Подготовка публикации и комментарии О. Репиной
1 Еженедельная газета, основанная П. Б. Струве и выходившая в Париже в 1928―1934 гг. Среди авторов публикаций были Г. Адамович, К. Бальмонт, И. Бунин, Б. Зайцев, Л. Зуров, В. Набоков, И. Сургучев, И. Шмелев и многие другие.
2 Книга К. И. Зайцева «И. А. Бунин. Жизнь и творчество» вышла в берлинском издательстве «Парабола» в 1934 г.
3 Галина Николаевна Кузнецова (1900―1976) ― поэтесса, писательница, мемуаристка. Автор знаменитого «Грасского дневника» о жизни в семье Буниных.

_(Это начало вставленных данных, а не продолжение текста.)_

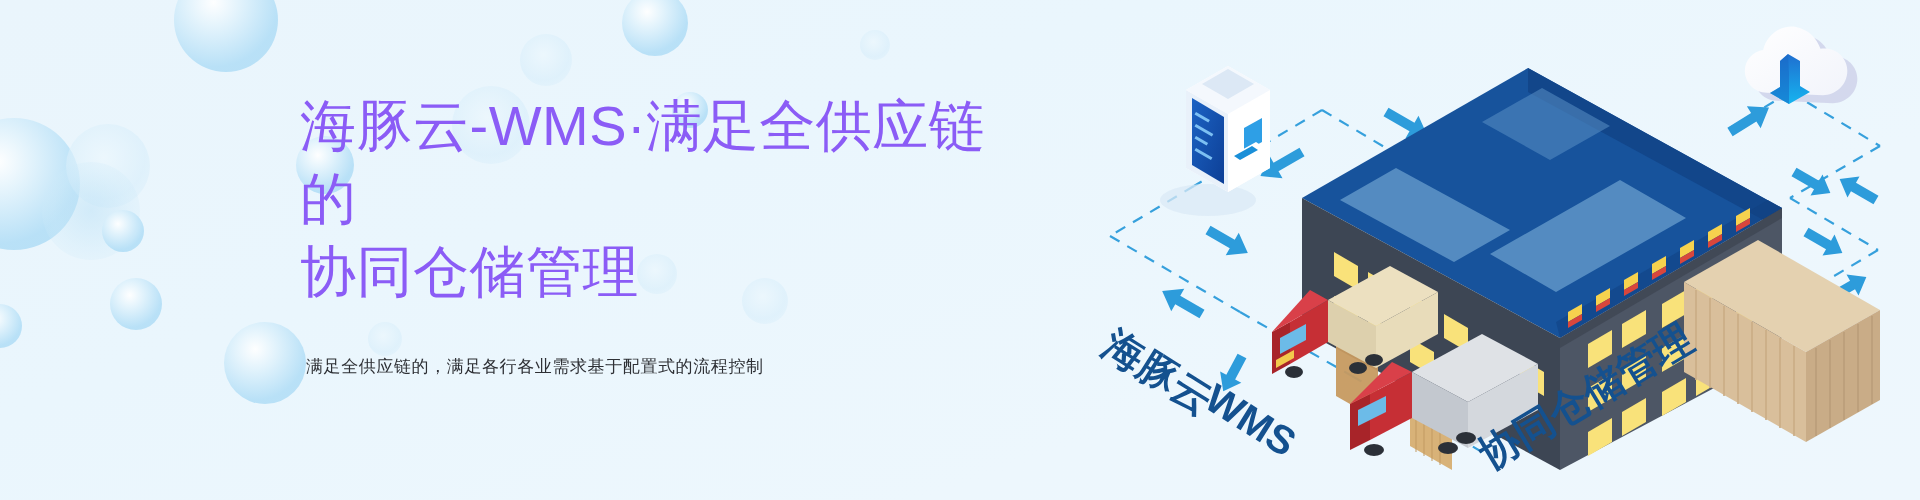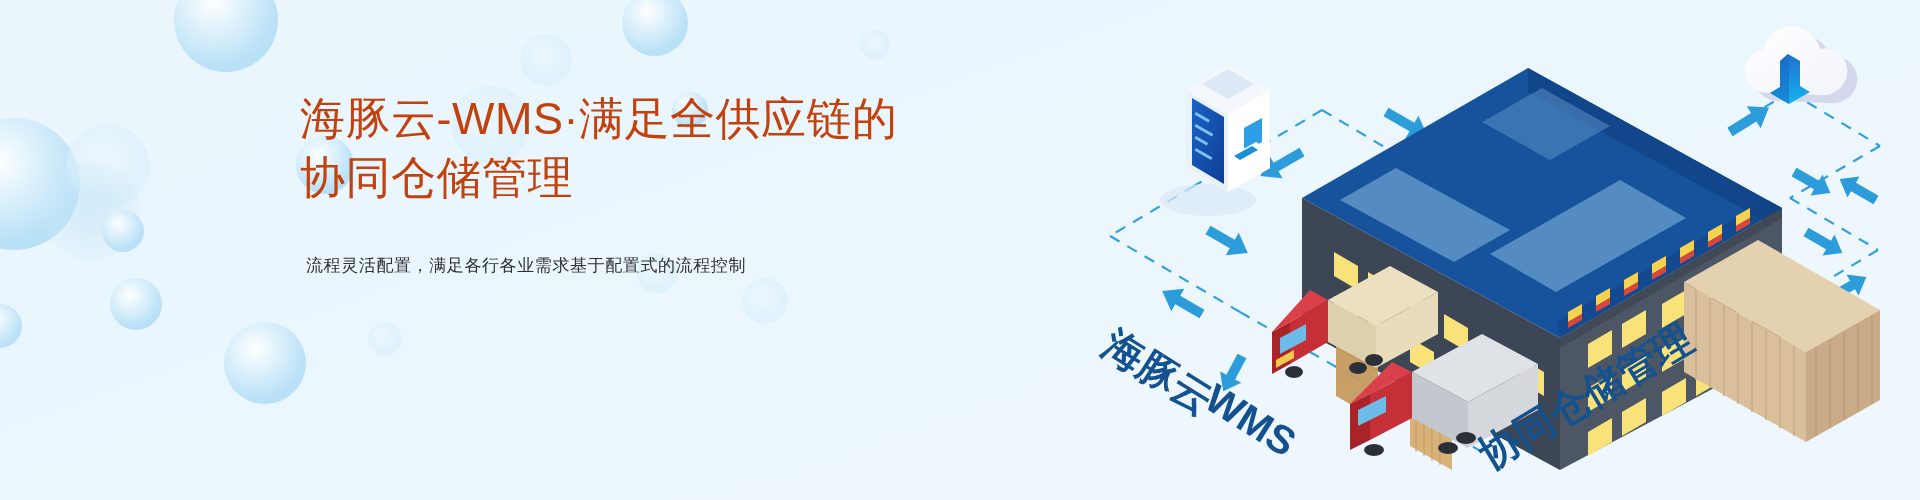"海豚云-WMS·满足全供应链的" .headline { color: #c2410c -> #8b5cf6; font-size: 45px -> 56px }
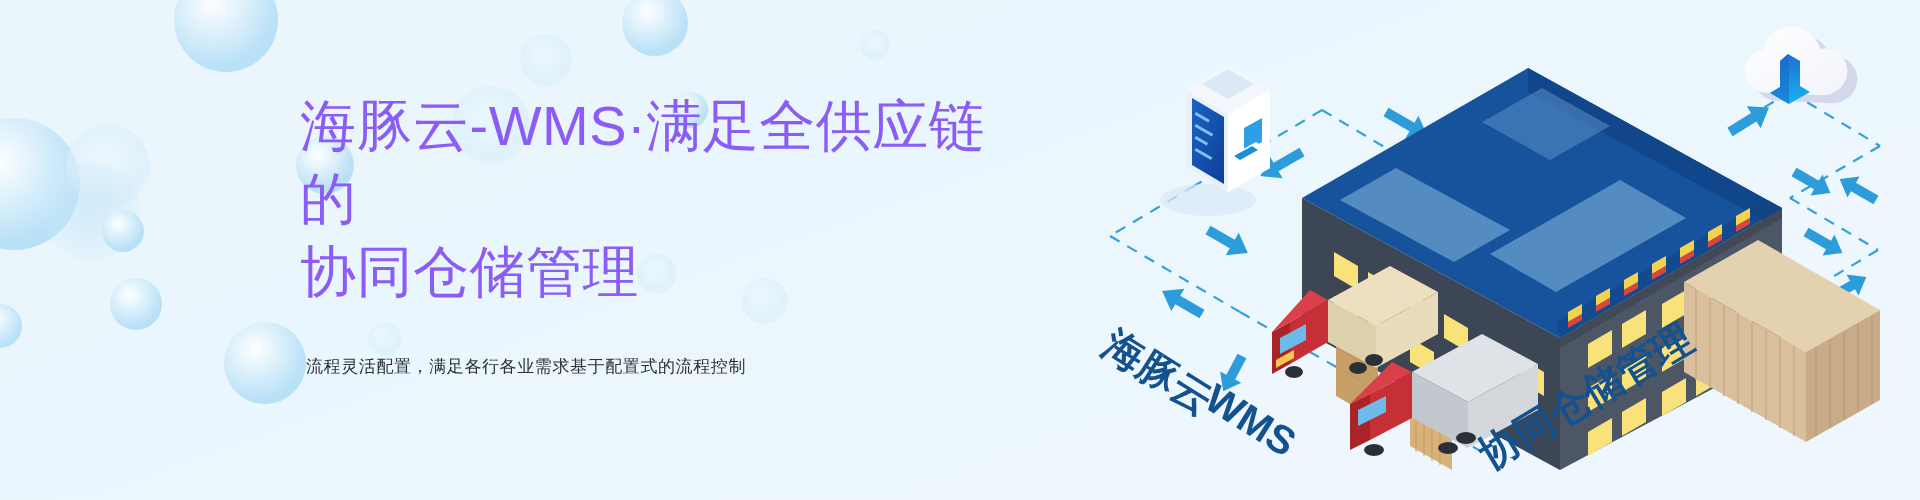"流程灵活配置，满足各行各业需求基于配置式的流程控制" div.subline { text: 流程灵活配置 -> 满足全供应链的 }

4 Архимандрит Константин «Чудо русской истории». М., 2000. С. 768―769.
5 Дворянская книга, декларирующая привилегии дворянства, подразделялась на шесть категорий. К шестой относились древние благородные дворянские роды. Доказательством древности рода являлось упоминание в Столбцах, отсюда название «столбовые дворяне».
6 Речь идет о Николае Осиповиче Ромашкове, сыне состоятельного помещика, соседа по имению.
7 Общественно-политическая газета, издававшаяся в Киеве в 1864―1919 гг.
8 То же, что и бахча.
9 Цитата из рассказа И. А. Бунина «В августе» (1901).
10 Цитата из рассказа И. А. Бунина «Лирник Родион» (1913).
11 Резиньяция (книжн., от лат. resignatio ― уничтожение) — полная покорность судьбе, отказ от жизненной активности, безропотное смирение, подчинение.
12 Цитата из очерка И. А. Бунина «Тень птицы» (1907).
13 Цитата взята из статьи И. А. Бунина «На поучение молодым писателям» (1928), вот полный ее вид: «По Волге иногда плавали? С извозчиками порой разговаривали? Но неужели все „ледяные походы“, все Балканы и вся Европа ничего не значат перед Волгой и извозчиком? Неужели Шекспир неправ был, сказавши, что „домоседная мудрость не далеко ушла от глупости“?»
14 Из рассказа И. А. Бунина «Новая дорога» (1901).
15 Речь «Миссия русской эмиграции» была произнесена Буниным в Париже 16 февраля 1924 г.
16 В 1919 г. И. А. Бунин работал в одесской газете «Южное слово».